Startup's new stunning kite can pull energy from the sky

The novel technology is less costly and takes up less land than a wind turbine.
Loukia Papadopoulos
Kite-powered wind energy.
Kite-powered wind energy.

kitecraft 

  • In this new technology called airborne wind, kites pull energy from the sky.
  • The tech is in its infancy.
  • It holds great promise for powering our future.

What if you could literally pull energy out of the sky? Several kite power companies are attempting to do just that, and they are succeeding.

The new technology, they say, comes with many advantages.

“It’s cheaper to manufacture, cheaper to transport, and also has higher efficiency,” tells Ars Technica Florian Bauer, co-CEO and chief technology officer of Kitekraft, a Munich-based company developing a kite power system. The carbon footprint is also much smaller, he says. “If you have all those advantages, why would anyone build a conventional wind turbine?”

How airborne wind works

How does the technology called airborne wind actually work? One such company, KiteMill, explains the process as a three-step approach:

1. The kite

The kite is a specially designed aircraft composed of composite materials. It has a rigid structure and is designed for durability in high-power winds. It has the form of a sailplane, and 4 propellers are only needed for taking off and landing. Once up in the air, the kite stays aloft by gliding seamlessly on air currents. The kite is designed to move quickly and effortlessly while adding a high tractive force on the tether.

2. The tether

The kite is connected to the ground through a tether. This tether transforms the pull force from the kite to the ground-station generator. It is made of braided polyethylene fibres chosen for their unique endurance capabilities. These, in turn, provide the lowest diameter for the tether; an essential factor for extracting energy from kite turbines. The material of the tether is durable and can be exposed to varying environmental conditions such as moisture and UV light.

Startup's new stunning kite can pull energy from the sky
Airborne wind shows great promise.
Kitecraft/YouTube 

3. The ground station

The ground station converts the tractive force from the tether to electricity. This electricity is, in turn, fed into the power grid. A winch in the ground station is connected to the generator, which reels in and out the kite. The control system is also found in the ground station and makes sure all flights are conducted safely and efficiently. It ensures optimal energy production as it controls the kite and the winch. Sensors mounted on the aircraft provide data points for the control system to steer and balance the aircraft. The control system enables the autonomous operation of Kitemill’s entire solution and the subsequent energy production.
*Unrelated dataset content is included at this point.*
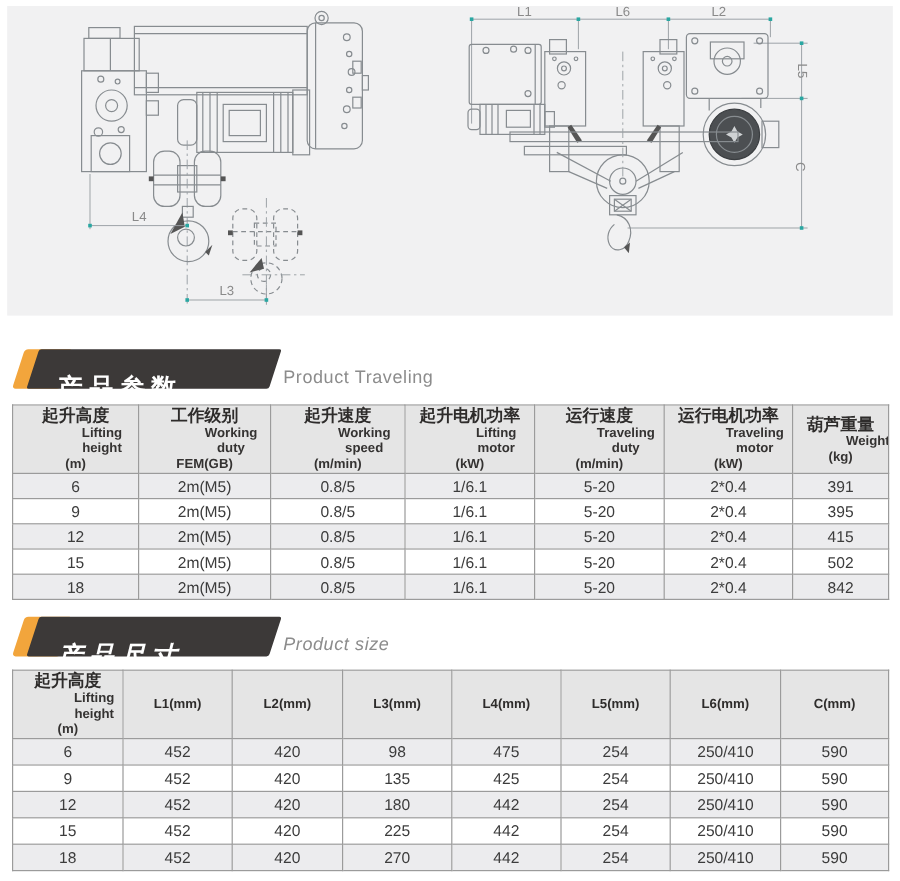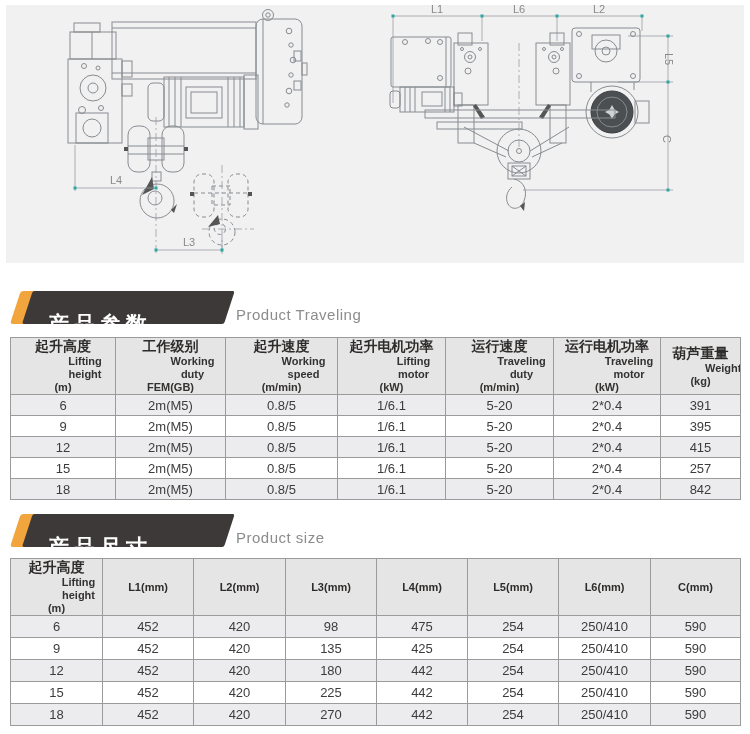"257" td { text: 257 -> 502 }
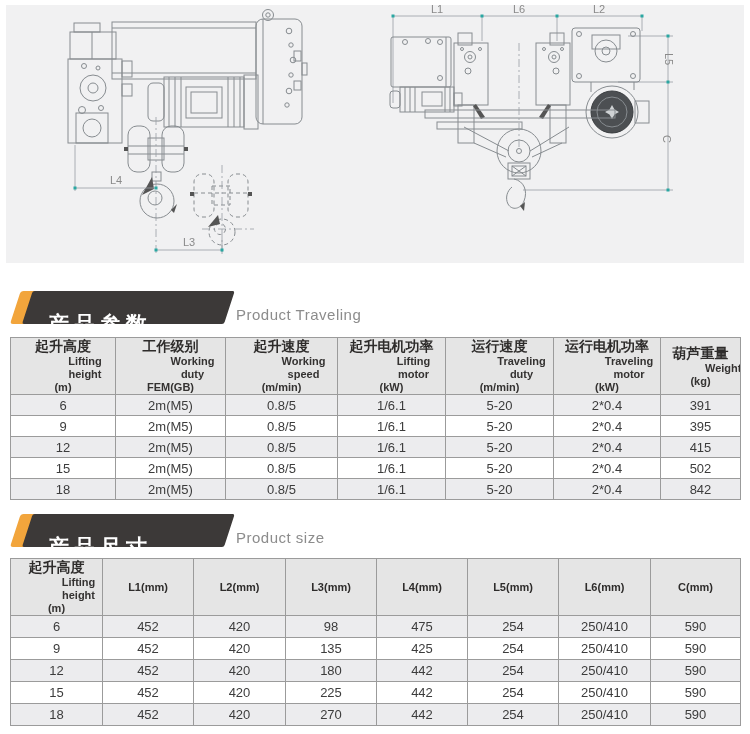"产品尺寸" #banner2 { font-style: none -> italic }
How successful is this approach?

The company claims that their system can produce an average power of >1 hour of operation with continuous cycles at 5,5 kW.

Not yet sufficiently developed

The airborne wind is currently in its infancy, and if it wants to develop further, it will have to overcome many hurdles, such as proving that it is safe and reliable and does not cause any noise pollution.

Right now, none of the kite companies have produced energy in the megawatt scales required to compete with other renewable energy sources. This does not mean that they won’t.

The technology is based on sound scientific principles and holds much promise for the future. Could we soon all be powering our lives with kites?